§ **What is required**:
Exact duplicates of the lines from the top of the data through the line containing "text-decoration: underline ->" are needed, with every picture left out.

[User interface change data]
---
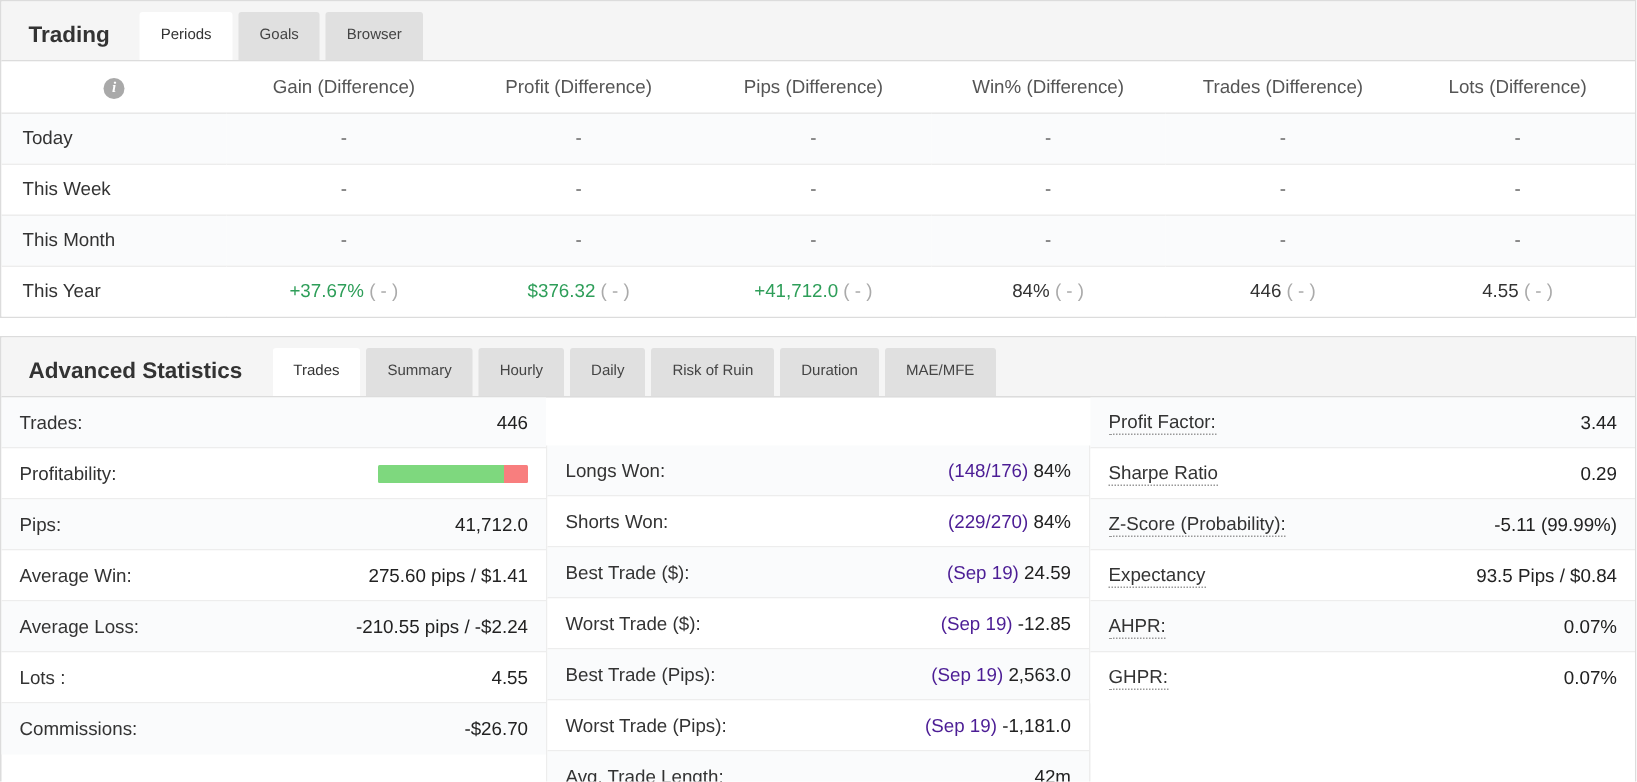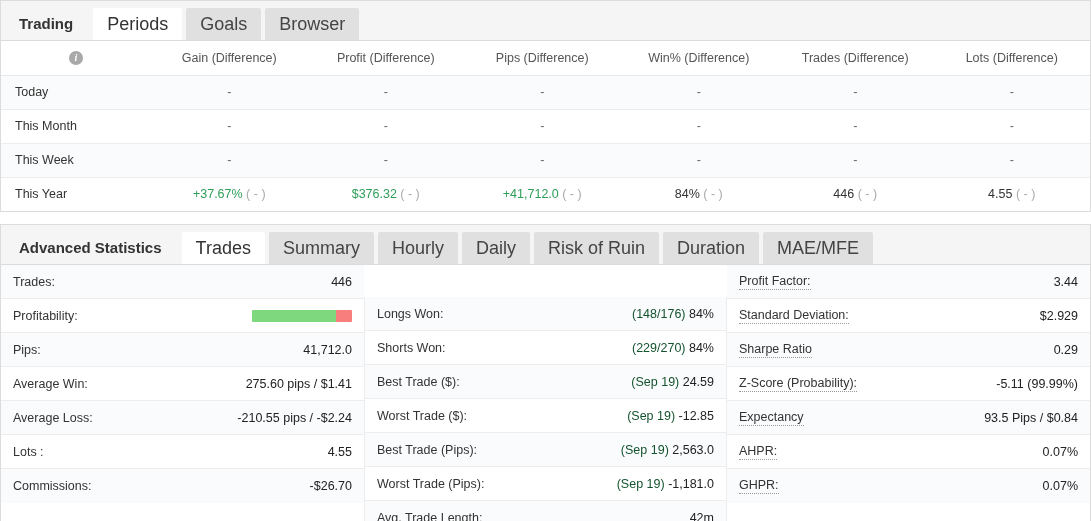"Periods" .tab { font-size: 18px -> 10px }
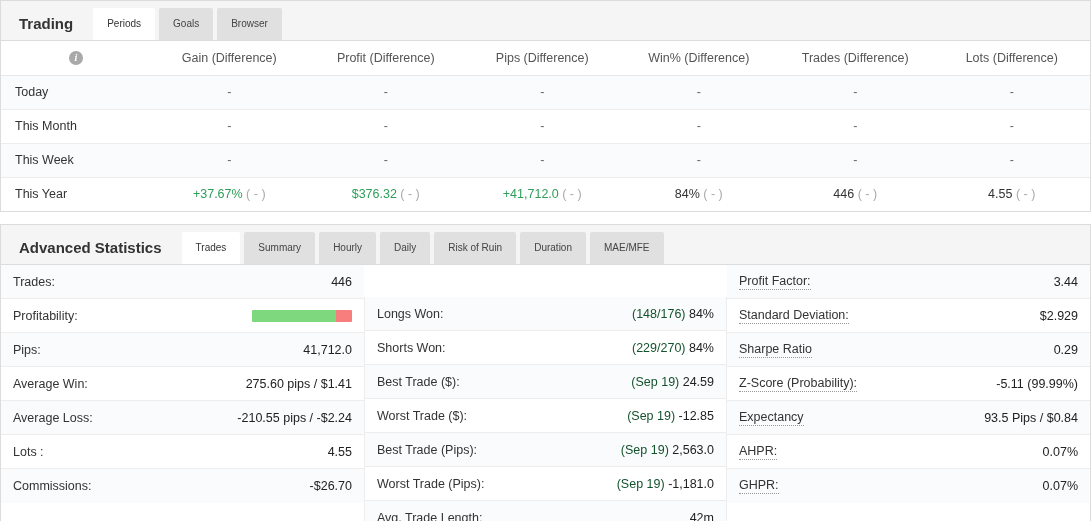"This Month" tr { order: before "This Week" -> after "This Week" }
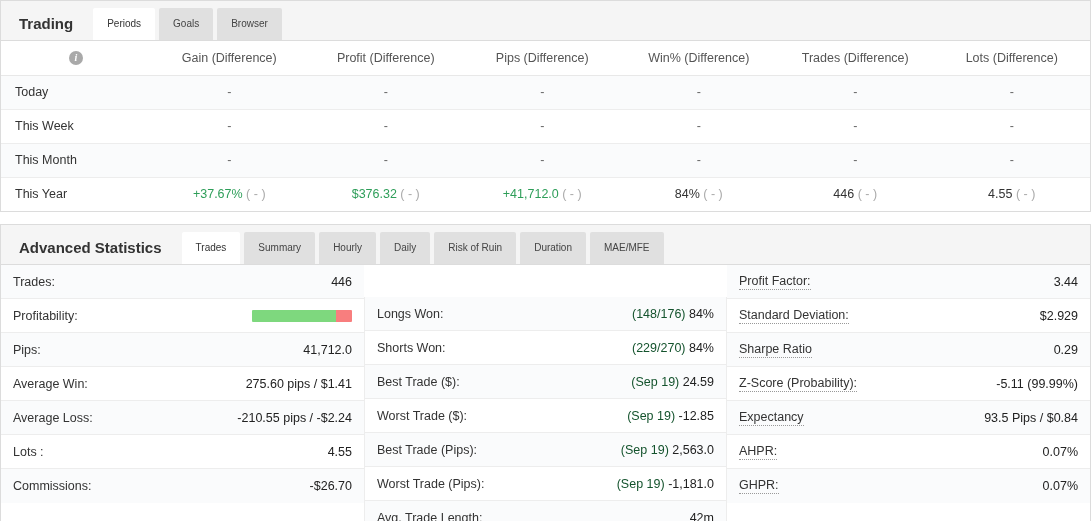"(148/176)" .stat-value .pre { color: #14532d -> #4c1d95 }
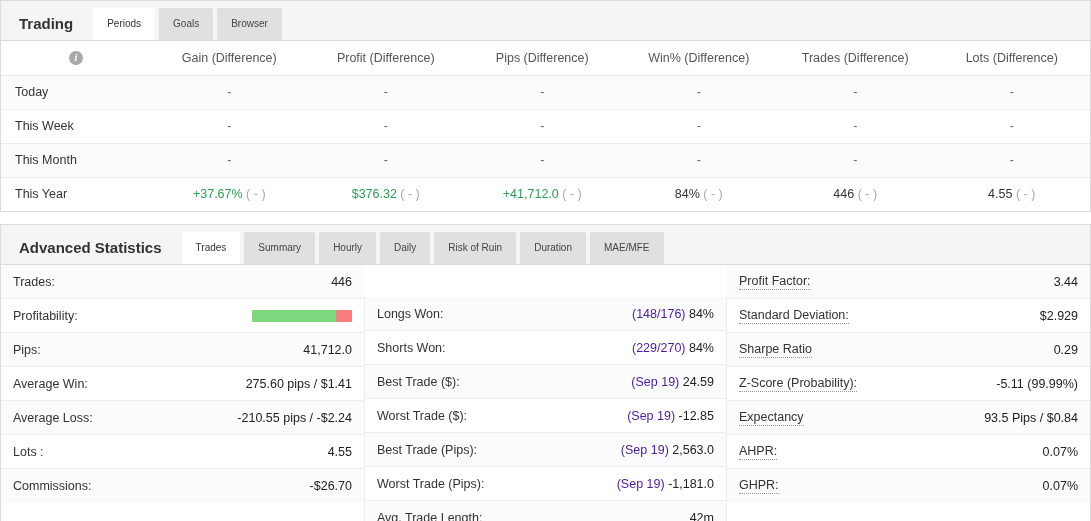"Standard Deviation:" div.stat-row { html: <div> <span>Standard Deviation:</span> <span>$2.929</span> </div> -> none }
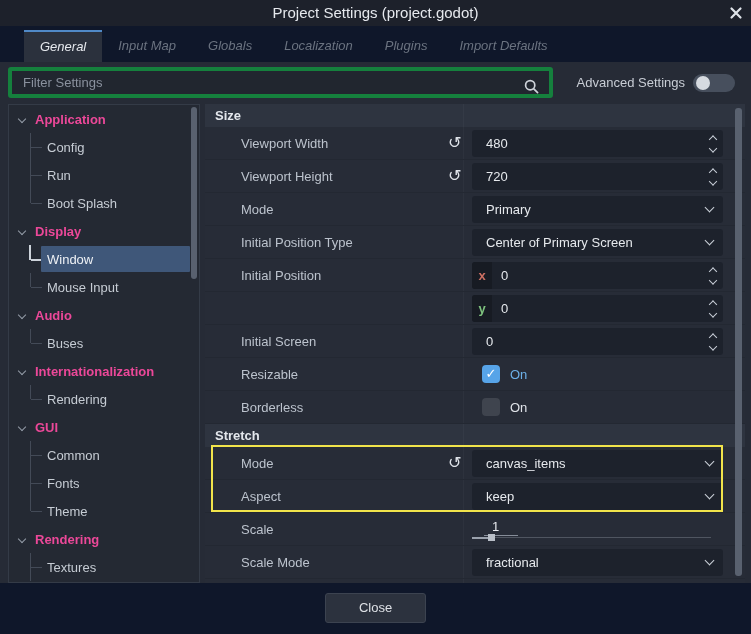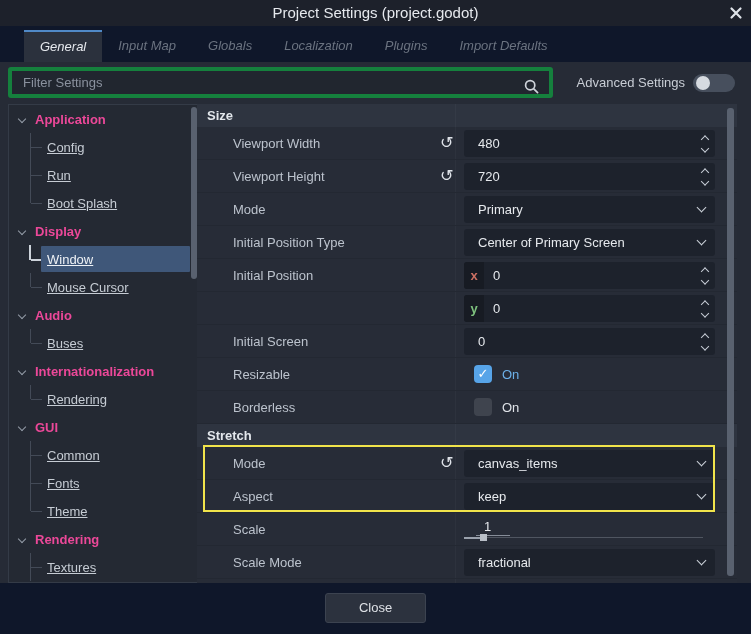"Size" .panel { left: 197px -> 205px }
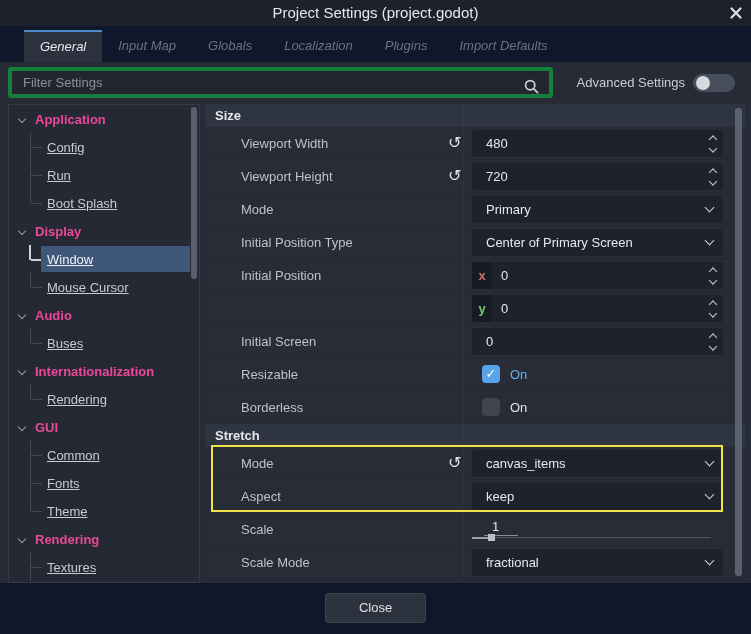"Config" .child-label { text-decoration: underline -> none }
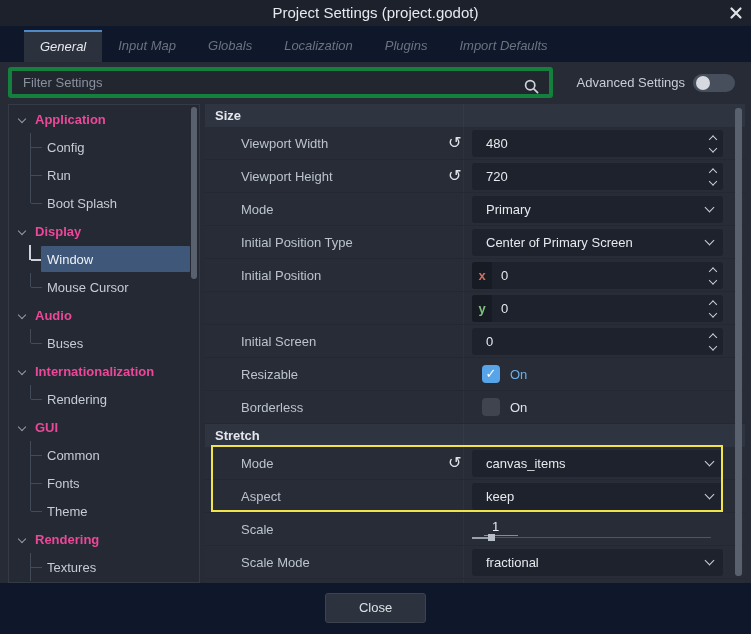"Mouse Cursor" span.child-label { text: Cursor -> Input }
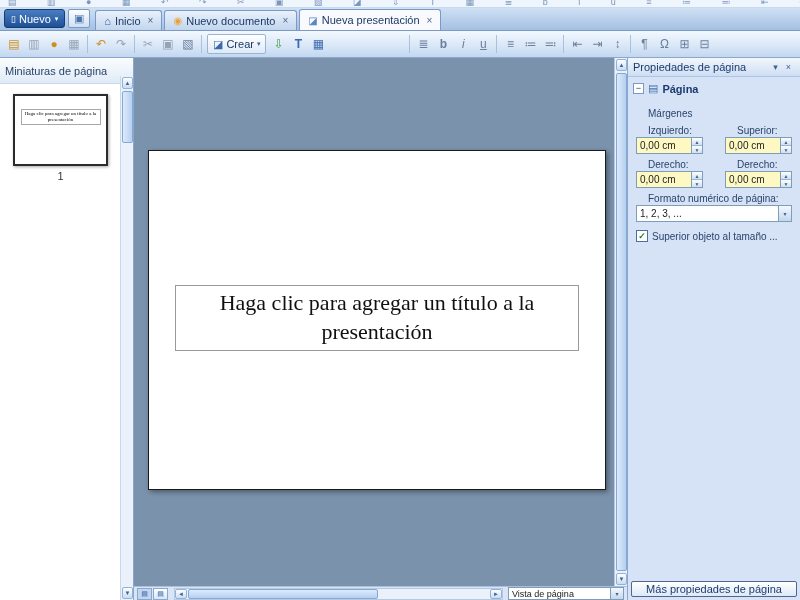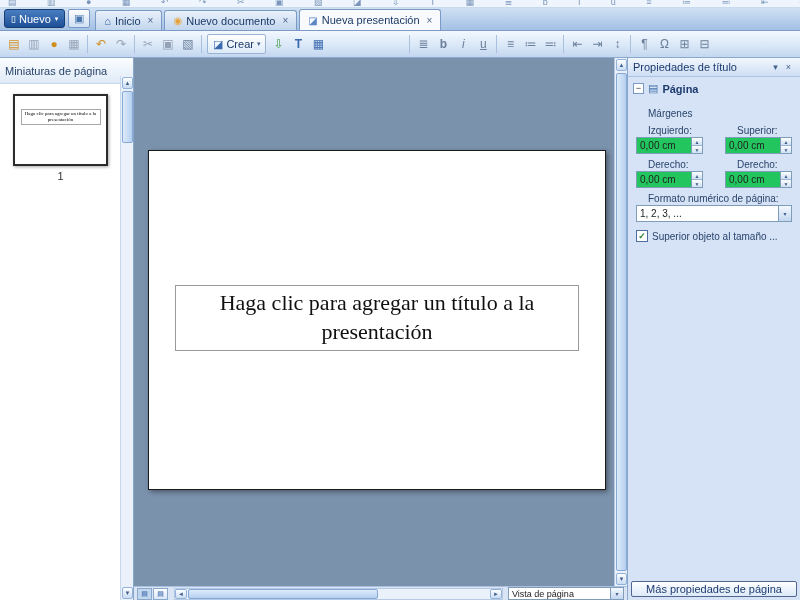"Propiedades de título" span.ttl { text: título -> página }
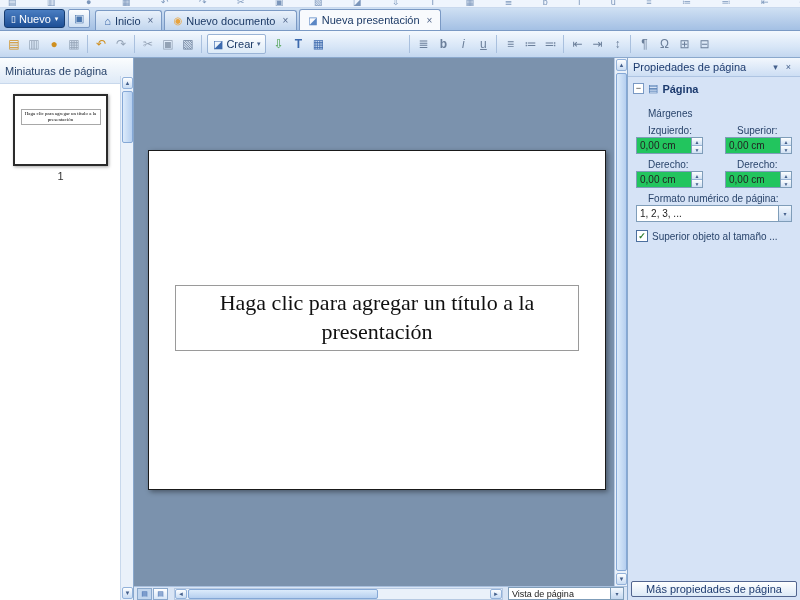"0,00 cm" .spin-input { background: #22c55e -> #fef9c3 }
---
§ **Result below**:
"Periods" .tab { font-size: 18px -> 10px }
"This Month" tr { order: before "This Week" -> after "This Week" }
"(148/176)" .stat-value .pre { color: #14532d -> #4c1d95 }
"Standard Deviation:" div.stat-row { html: <div> <span>Standard Deviation:</span> <span>$2.929</span> </div> -> none }
"Size" .panel { left: 197px -> 205px }
"Config" .child-label { text-decoration: underline -> none }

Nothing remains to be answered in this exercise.